*Task item*:
Copy each line below containing "color".

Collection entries
################

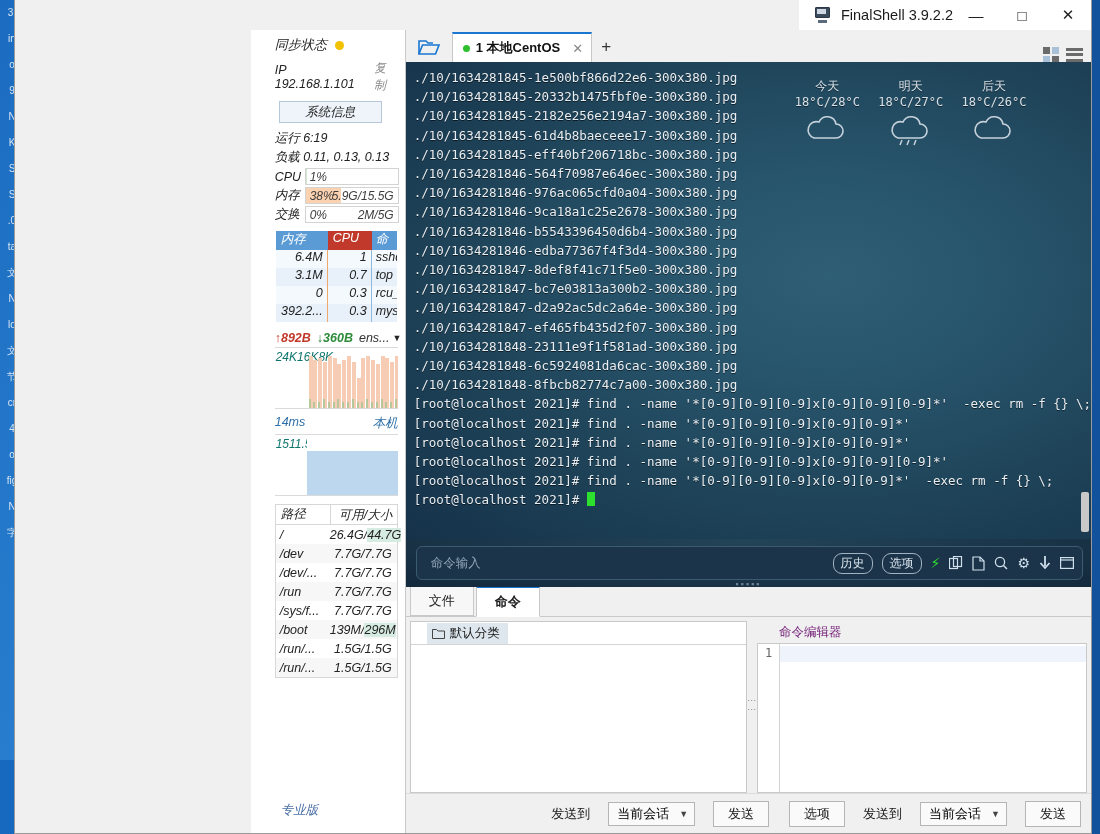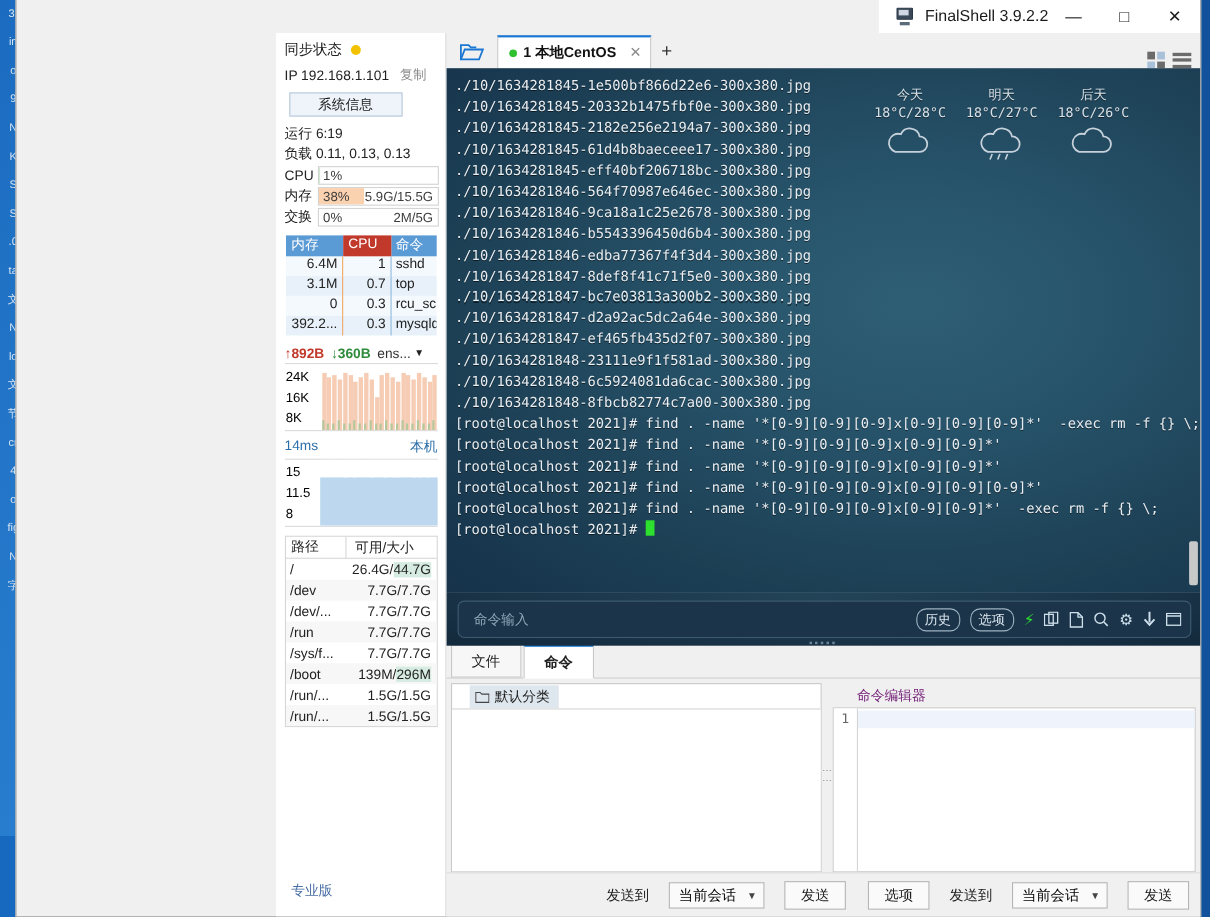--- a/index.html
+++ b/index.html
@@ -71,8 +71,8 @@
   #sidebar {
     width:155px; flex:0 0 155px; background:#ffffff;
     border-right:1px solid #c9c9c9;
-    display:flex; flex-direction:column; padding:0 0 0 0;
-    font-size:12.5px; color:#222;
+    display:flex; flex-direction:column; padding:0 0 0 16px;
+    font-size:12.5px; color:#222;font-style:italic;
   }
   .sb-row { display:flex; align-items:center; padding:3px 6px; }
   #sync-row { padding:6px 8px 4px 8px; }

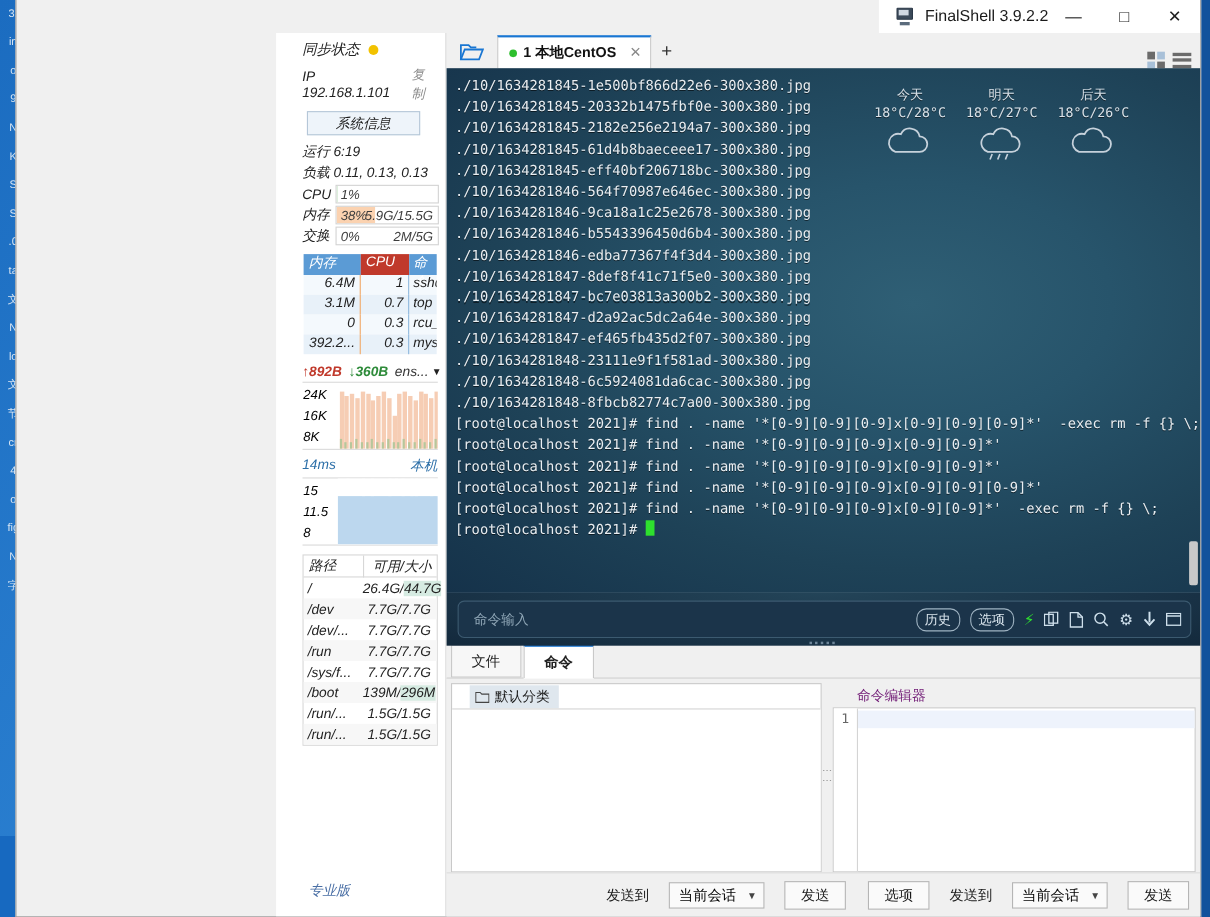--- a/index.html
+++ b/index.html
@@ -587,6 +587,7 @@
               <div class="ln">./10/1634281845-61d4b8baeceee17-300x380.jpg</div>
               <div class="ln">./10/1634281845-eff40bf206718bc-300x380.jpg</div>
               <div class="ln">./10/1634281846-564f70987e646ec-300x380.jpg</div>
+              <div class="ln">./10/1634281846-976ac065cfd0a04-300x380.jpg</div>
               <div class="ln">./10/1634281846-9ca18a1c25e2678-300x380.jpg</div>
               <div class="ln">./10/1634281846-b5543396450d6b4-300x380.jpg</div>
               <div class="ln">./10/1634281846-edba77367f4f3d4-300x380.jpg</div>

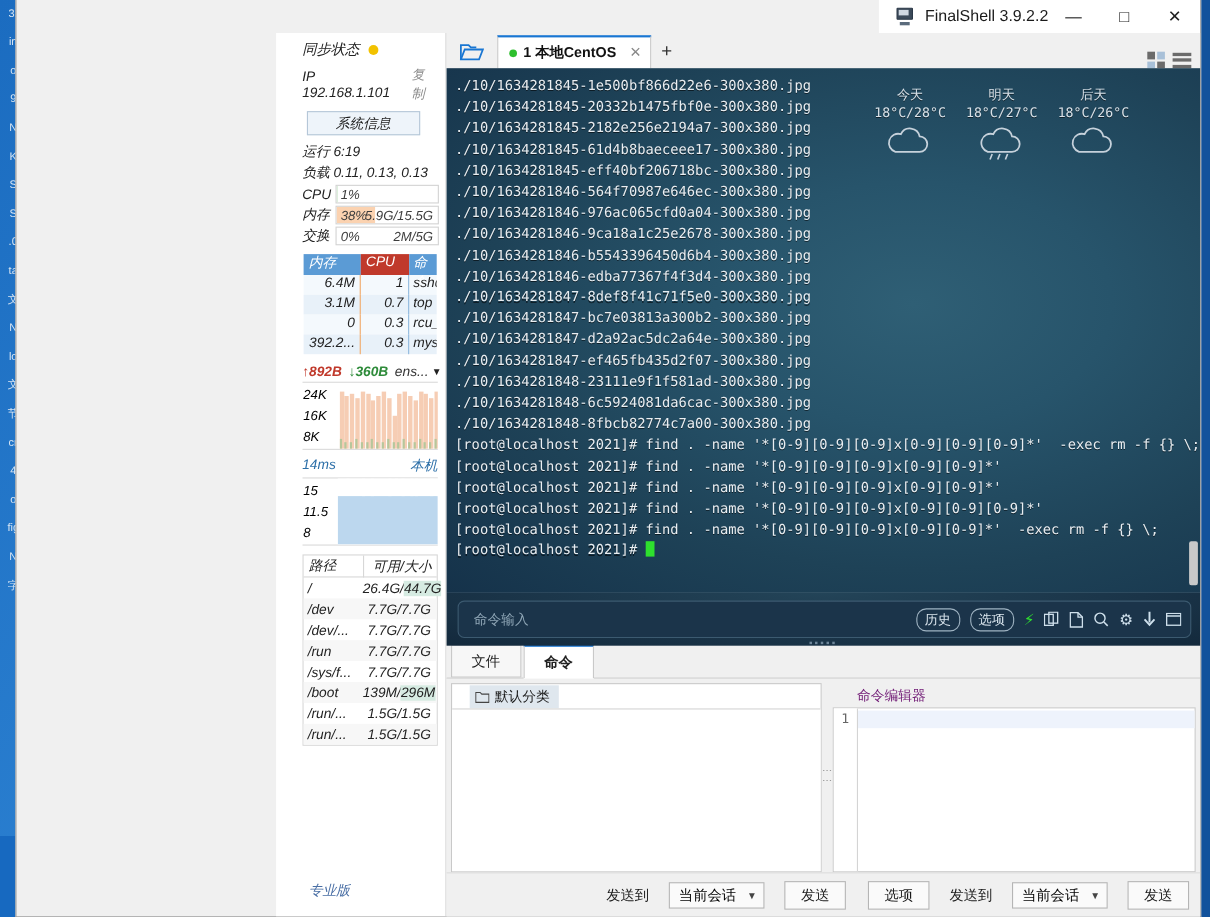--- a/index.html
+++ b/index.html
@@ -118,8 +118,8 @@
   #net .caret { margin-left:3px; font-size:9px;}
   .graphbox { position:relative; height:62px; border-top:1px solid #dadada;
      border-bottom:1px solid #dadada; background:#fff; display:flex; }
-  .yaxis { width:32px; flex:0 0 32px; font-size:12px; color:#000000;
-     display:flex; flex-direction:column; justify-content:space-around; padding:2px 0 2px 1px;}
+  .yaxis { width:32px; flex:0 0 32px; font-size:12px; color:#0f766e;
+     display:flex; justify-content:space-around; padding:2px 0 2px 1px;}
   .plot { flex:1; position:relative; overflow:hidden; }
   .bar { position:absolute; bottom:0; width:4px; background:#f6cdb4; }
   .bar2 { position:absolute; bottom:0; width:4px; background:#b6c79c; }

################

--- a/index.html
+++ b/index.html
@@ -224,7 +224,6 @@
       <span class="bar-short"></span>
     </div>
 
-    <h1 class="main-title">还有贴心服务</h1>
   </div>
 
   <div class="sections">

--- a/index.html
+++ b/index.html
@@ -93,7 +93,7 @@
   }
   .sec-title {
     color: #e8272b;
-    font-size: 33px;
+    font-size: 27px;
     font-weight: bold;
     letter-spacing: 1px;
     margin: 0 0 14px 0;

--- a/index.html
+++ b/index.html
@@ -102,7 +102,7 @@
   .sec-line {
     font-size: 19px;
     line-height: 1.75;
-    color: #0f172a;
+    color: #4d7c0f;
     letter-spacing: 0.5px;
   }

################

*Response area*:
-    font-size:12.5px; color:#222;
+    font-size:12.5px; color:#222;font-style:italic;
-  .yaxis { width:32px; flex:0 0 32px; font-size:12px; color:#000000;
+  .yaxis { width:32px; flex:0 0 32px; font-size:12px; color:#0f766e;
     color: #e8272b;
-    color: #0f172a;
+    color: #4d7c0f;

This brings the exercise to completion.